Ranveig BraathenDagger §, Vigdis Sørensen§, Per BrandtzaegDagger , Inger Sandlie§||, and Finn-Eirik JohansenDagger ||

From the Dagger  Laboratory of Immunohistochemistry and Immunopathology, Institute of Pathology, University of Oslo, Rikshospitalet, N-0027 Oslo, Norway and the § Department of Molecular Cell Biology, Institute of Biology, University of Oslo, N-0316 Oslo, Norway

Mucosal surfaces are protected by polymeric immunoglobulins that are transported across the epithelium by the polymeric immunoglobulin receptor (pIgR). Only polymeric IgA and IgM containing a small polypeptide called the "joining" (J) chain can bind to the pIgR. J chain-positive IgA consists of dimers, and some larger polymers, whereas only IgM pentamers incorporate the J chain. We made domain swap chimeras between human IgA1 and IgM and found that the COOH-terminal domains of the heavy chains (Calpha 3 and Cµ4, respectively) dictated the size of the polymers formed and also which polymers incorporated the J chain. We also showed that chimeric IgM molecules engineered to contain Calpha 3 were able to bind the rabbit pIgR. Since the rabbit pIgR normally does not bind IgM, these results suggest that the COOH-terminal domain of the polymeric immunoglobulins is primarily responsible for interaction with the pIgR. Finally, we made a novel chimeric IgA immunoglobulin, containing the terminal domain from IgM. This recombinant molecule formed J chain-containing pentamers that could, like IgA, efficiently form covalent complexes with the human pIgR ectodomain, known as secretory component.

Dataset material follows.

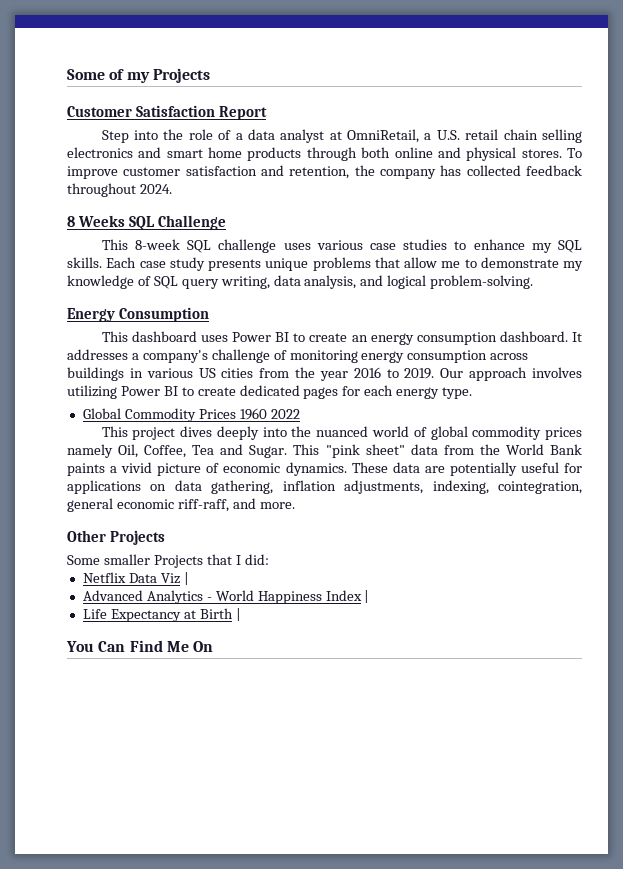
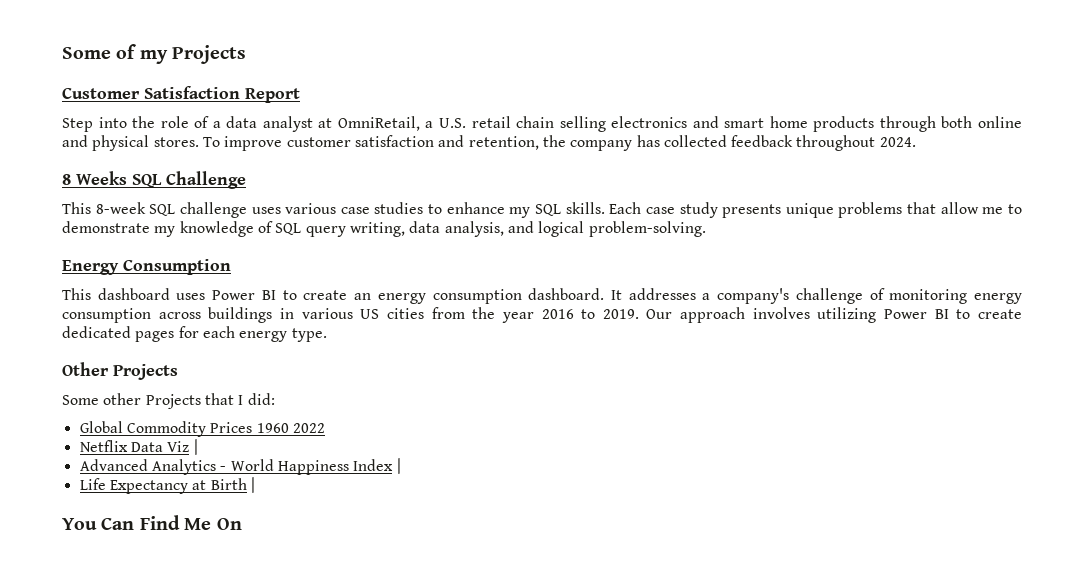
+ Other Projects
+ Some other Projects that I did:
- This project dives deeply into the nuanced world of global commodity prices namely Oil, Coffee, Tea and Sugar. This "pink sheet" data from the World Bank paints a vivid picture of economic dynamics. These data are potentially useful for applications on data gathering, inflation adjustments, indexing, cointegration, general economic riff-raff, and more.
- Other Projects
- Some smaller Projects that I did:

* This work was supported by the Foundation of Health and Rehabilitation and the Research Council of Norway.The costs of publication of this article were defrayed in part by the payment of page charges. The article must therefore be hereby marked "advertisement" in accordance with 18 U.S.C. Section 1734 solely to indicate this fact.

To whom correspondence should be addressed: Inst. of Pathology, University of Oslo, Rikshospitalet, N-0027 Oslo, Norway. Tel.: 47- 23071485; Fax: 47-23071511; E-mail: ranveig.braathen@labmed.uio.no.

|| These authors are senior co-authors.


Copyright © 2002 by The American Society for Biochemistry and Molecular Biology, Inc.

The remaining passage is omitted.